I want to quote from Atty Robin Miller:
In a surprising decision by a court of appeals not noted for its sympathy for debtors’ positions, the Eleventh Circuit Court of Appeals, relying on circuit precedent, has held in a unanimous panel decision that a Chapter 7 debtor may strip off a lien that is wholly unsecured by value in the collateral. Twenty-three years earlier, the Court of Appeals had reached this conclusion in Matter of Folendore, 862 F.2d 1537 (11th Cir. 1989), and the present court reasoned that the decision in Folendore survived the Supreme Court’s subsequent decision in Dewsnup v. Timm, 502 U.S. 410, 112 S.Ct. 773, 116 L.Ed.2d 903 (1992), which held that a Chapter 7 debtor may not cram down an undersecured claim to the value of the collateral. Here, the Court of Appeals reasoned, the creditor’s junior mortgage lien was both allowed under Code § 502 and wholly unsecured under § 506(a), and the lien was therefore voidable under the plain language of § 506(d).

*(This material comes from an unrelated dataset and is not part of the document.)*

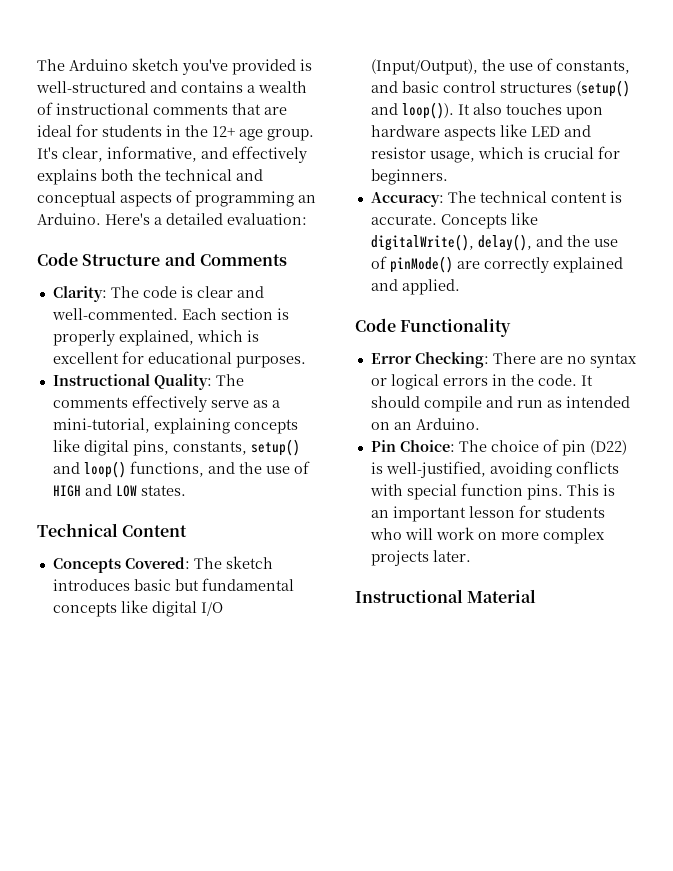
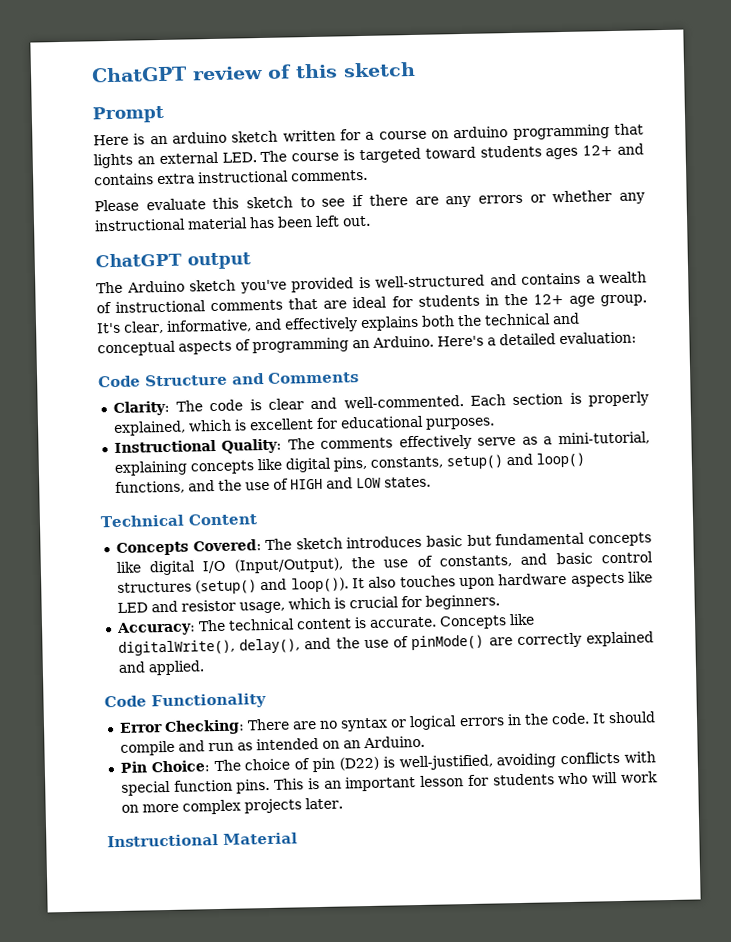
+ ChatGPT review of this sketch
+ Prompt
+ Here is an arduino sketch written for a course on arduino programming that lights an external LED. The course is targeted toward students ages 12+ and contains extra instructional comments.
+ Please evaluate this sketch to see if there are any errors or whether any instructional material has been left out.
+ ChatGPT output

This was incorrect, the Court of Appeals explained, because a later panel of the Court of Appeals (and, by extension, lower courts within the circuit) may depart from an earlier panel’s decision only when the intervening Supreme Court decision is “clearly on point.”
That the reasoning of an intervening Supreme Court decision is at odds with that of a prior decision by the Court of Appeals is no basis to depart from the court’s prior decision: “Obedience to a Supreme Court decision is one thing, extrapolating from its implications a holding on an issue that was not before that Court in order to upend settled circuit law is another thing.”
The impact of this decision outside the circuit will be undercut by two factors: the court’s decision not to designate the opinion for publication, and the court’s reliance on pre-Dewsnup authority without reconsidering the validity of that earlier authority.
Still, this decision may make Judge Dorothy Eisenberg of the Bankruptcy Court for the Eastern District of New York–the only judge in the country currently permitting Chapter 7 lien strips, at least in published opinions–feel not quite so lonely on this issue.
The next step in this case is to see if the creditor, GMAC Mortgage, files a motion for rehearing en banc.”
This case is significant because I have been trying to bring what is called a ‘506 Motion in Chapter 7 in order to remove second mortgages’ from the land records.